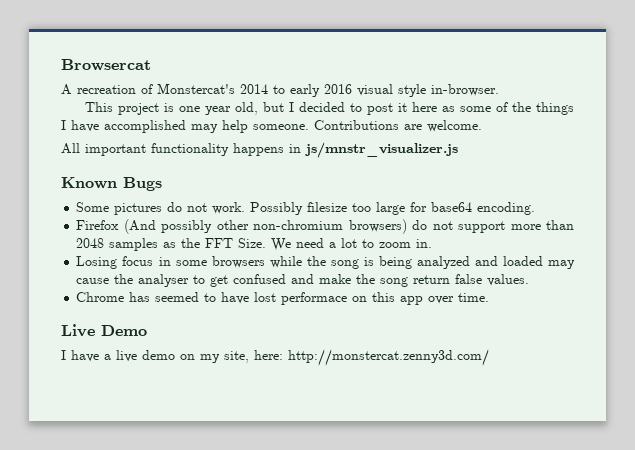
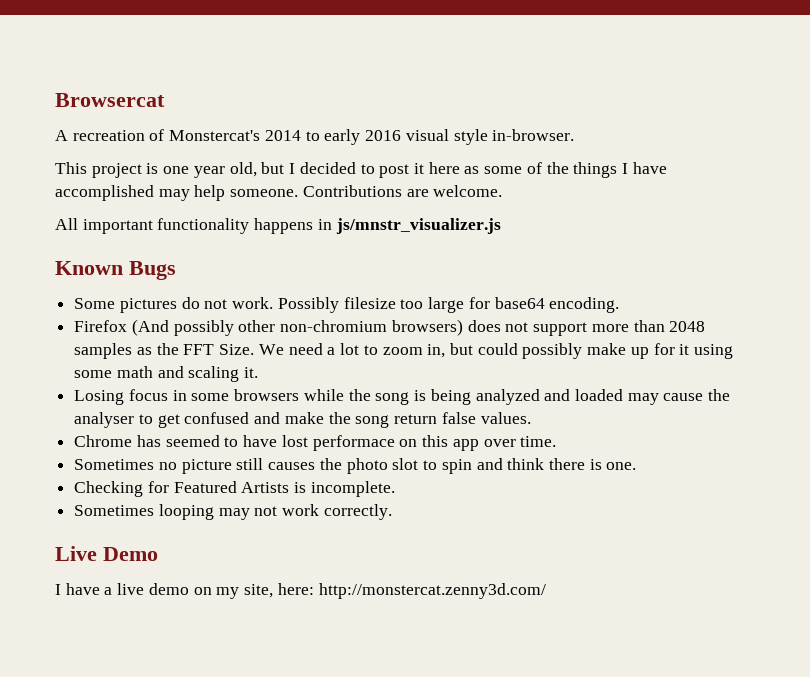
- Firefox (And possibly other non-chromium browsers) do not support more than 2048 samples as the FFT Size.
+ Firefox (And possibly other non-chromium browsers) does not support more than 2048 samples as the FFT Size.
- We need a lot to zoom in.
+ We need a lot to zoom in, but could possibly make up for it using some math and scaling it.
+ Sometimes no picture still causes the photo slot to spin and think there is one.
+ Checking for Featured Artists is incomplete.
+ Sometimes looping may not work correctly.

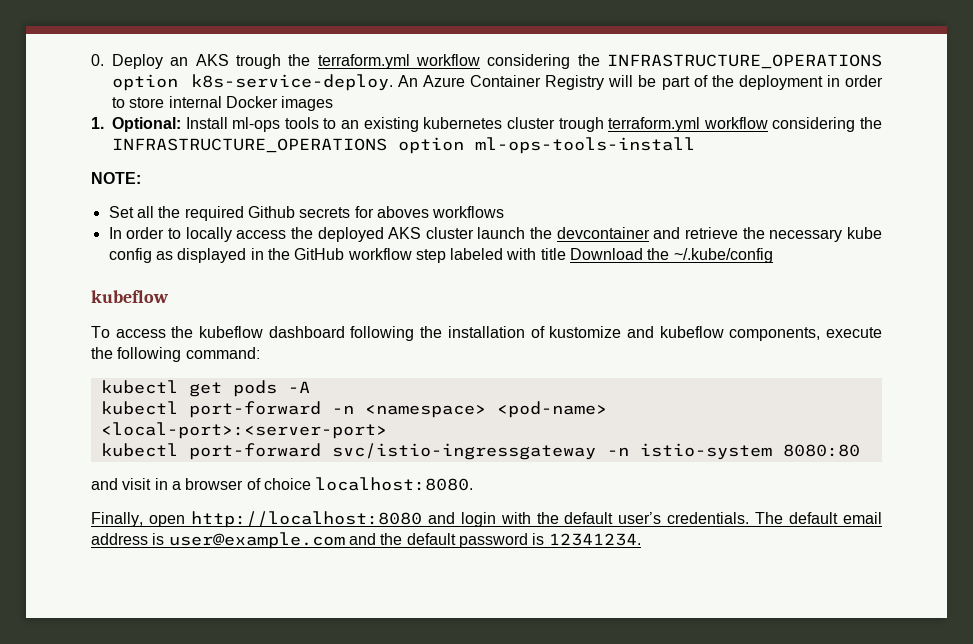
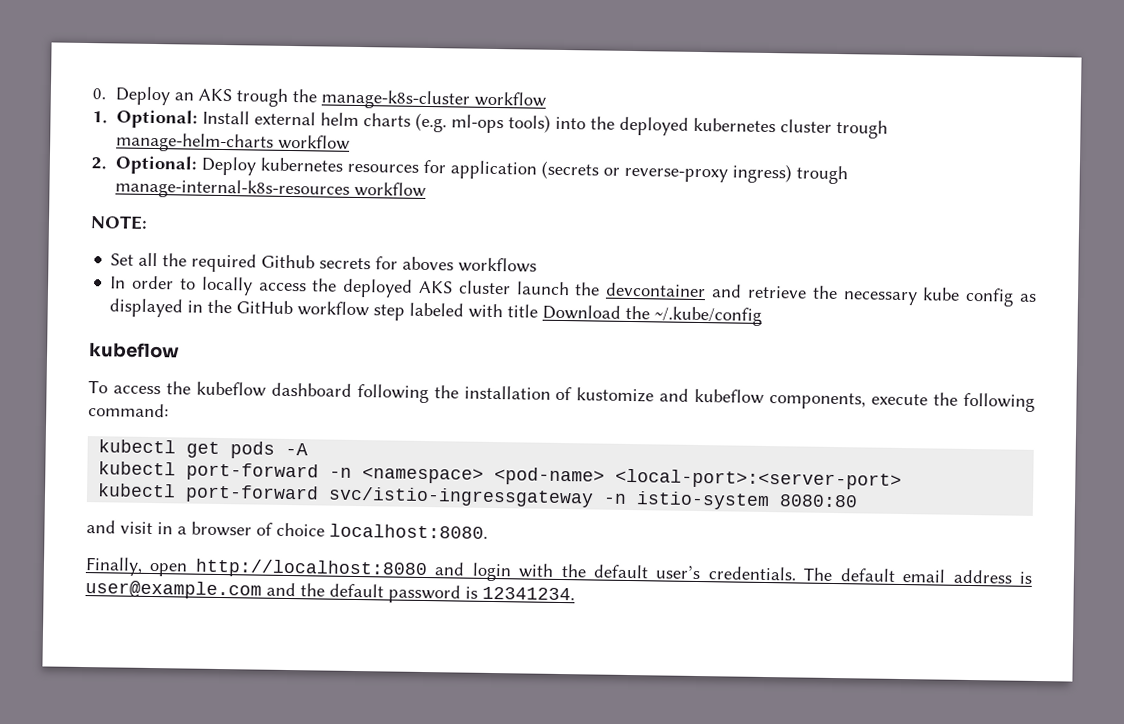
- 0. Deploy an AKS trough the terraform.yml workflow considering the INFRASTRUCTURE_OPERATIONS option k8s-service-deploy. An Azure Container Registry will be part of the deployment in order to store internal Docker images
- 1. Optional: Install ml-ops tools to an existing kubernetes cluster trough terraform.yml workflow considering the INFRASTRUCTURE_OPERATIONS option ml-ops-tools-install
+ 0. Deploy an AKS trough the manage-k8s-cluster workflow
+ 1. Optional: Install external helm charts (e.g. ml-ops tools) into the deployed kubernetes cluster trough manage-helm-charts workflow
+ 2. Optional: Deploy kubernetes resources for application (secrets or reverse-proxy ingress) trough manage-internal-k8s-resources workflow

EXERCISE DETAILS
Please transcribe exactly the line containing "trough manage-helm-charts workflow" and every line after it to the end of the data, and no other lines.

RESPONSE BELOW
+ 1. Optional: Install external helm charts (e.g. ml-ops tools) into the deployed kubernetes cluster trough manage-helm-charts workflow
+ 2. Optional: Deploy kubernetes resources for application (secrets or reverse-proxy ingress) trough manage-internal-k8s-resources workflow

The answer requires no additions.